You stop getting whipsawed emotionally.

Mentally the scales fall away.

Physically you begin to recover significantly better.

Does that mean the breath is a silver bullet?

That's a hard no.

What it means is the breath is the cornerstone by which our physical and mental health are oriented. And just like building any other structure, the foundation must be sound if we want anything that comes after to last.

The way resonant breathing does this, as mentioned above, is by creating coherence between the different systems of the body, which puts us in the best possible position to deal with upcoming stressors (mental, physical, or emotional) and to recover quickly and efficiently after we've been presented with one of those stressors.

Here's what it looks like inside of your body. Reducing your breath rate to 5-6 breaths per minute, your body makes significant changes to shut out some of the noise. Heart rate variability increases which is imperative for recovery and stress resilience. Cerebral blood flow increases, which aids in cognitive function and neural health. Blood pressure decreases, and your body falls into rhythm with vagal nerve signaling, which are both imperative for recovery and an improved sense of wellbeing.

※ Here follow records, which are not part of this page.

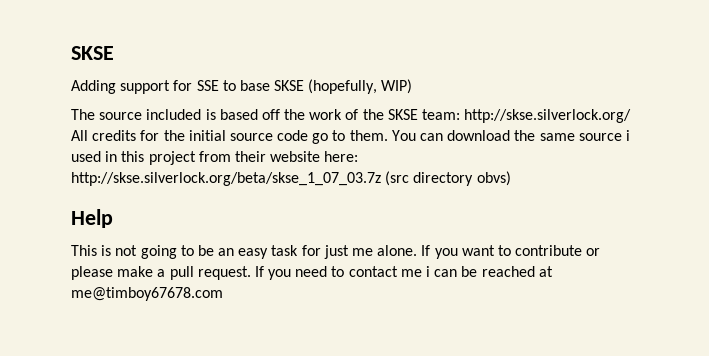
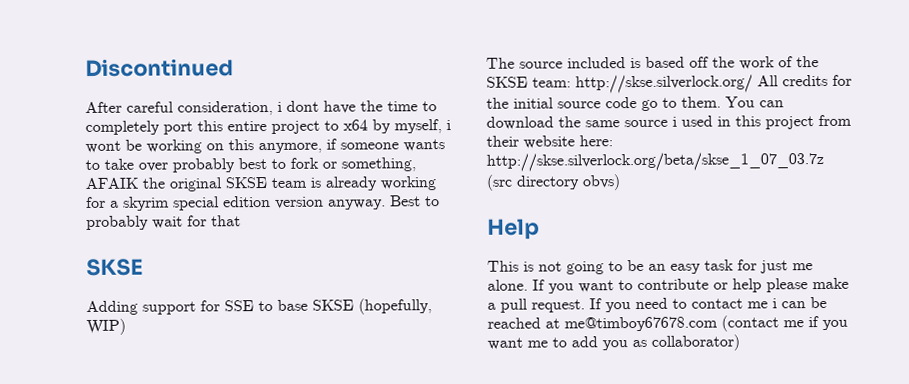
+ Discontinued
+ After careful consideration, i dont have the time to completely port this entire project to x64 by myself, i wont be working on this anymore, if someone wants to take over probably best to fork or something, AFAIK the original SKSE team is already working for a skyrim special edition version anyway. Best to probably wait for that
- If you want to contribute or please make a pull request.
+ If you want to contribute or help please make a pull request.
- If you need to contact me i can be reached at me@timboy67678.com
+ If you need to contact me i can be reached at me@timboy67678.com (contact me if you want me to add you as collaborator)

The list continues, but you get the idea; resonant breathing acts as a reboot and gets everything back online so that you can feel and perform your best.

So how do you do it?

It's simple, reduce your breathing to 5-6 breaths per minute. The simplest way to do this is inhaling for 5 seconds and exhaling for 5 seconds. The experiments which have looked at this phenomenon had subjects breathe this way for 6 minutes, so that's a good benchmark. However, most people feel the calming effect within just a few breaths.

If you want to supercharge the effects of resonant breathing, though, you'll want to pay attention to the volume of air you breathe with each breath. You can't game the system and trick your biology. If you're taking huge breaths and gulping down massive breaths every 5 seconds, you're not sending the message of confidence to your nervous system. You're doing the exact opposite. The result will be a blunted response. Instead, what you want is to take in only as much air as necessary to maintain the 5-second breathing cadence.

This technique is potent and valuable, but it's not for every situation. If you're in the gym throwing down, you're not going to be able to breathe at a 5-second cadence. Resonant breathing is best suited for when you're getting your head right before exercise or competition, between bouts, for recovery afterward, and for your everyday life when you want to keep a level head.

You always have your breath with you, and you can always use it. As long as you're living, you have a tool that you can use to improve your life.


(*Example adapted from 'How Emotions are Made by Lisa Feldman Barrett.)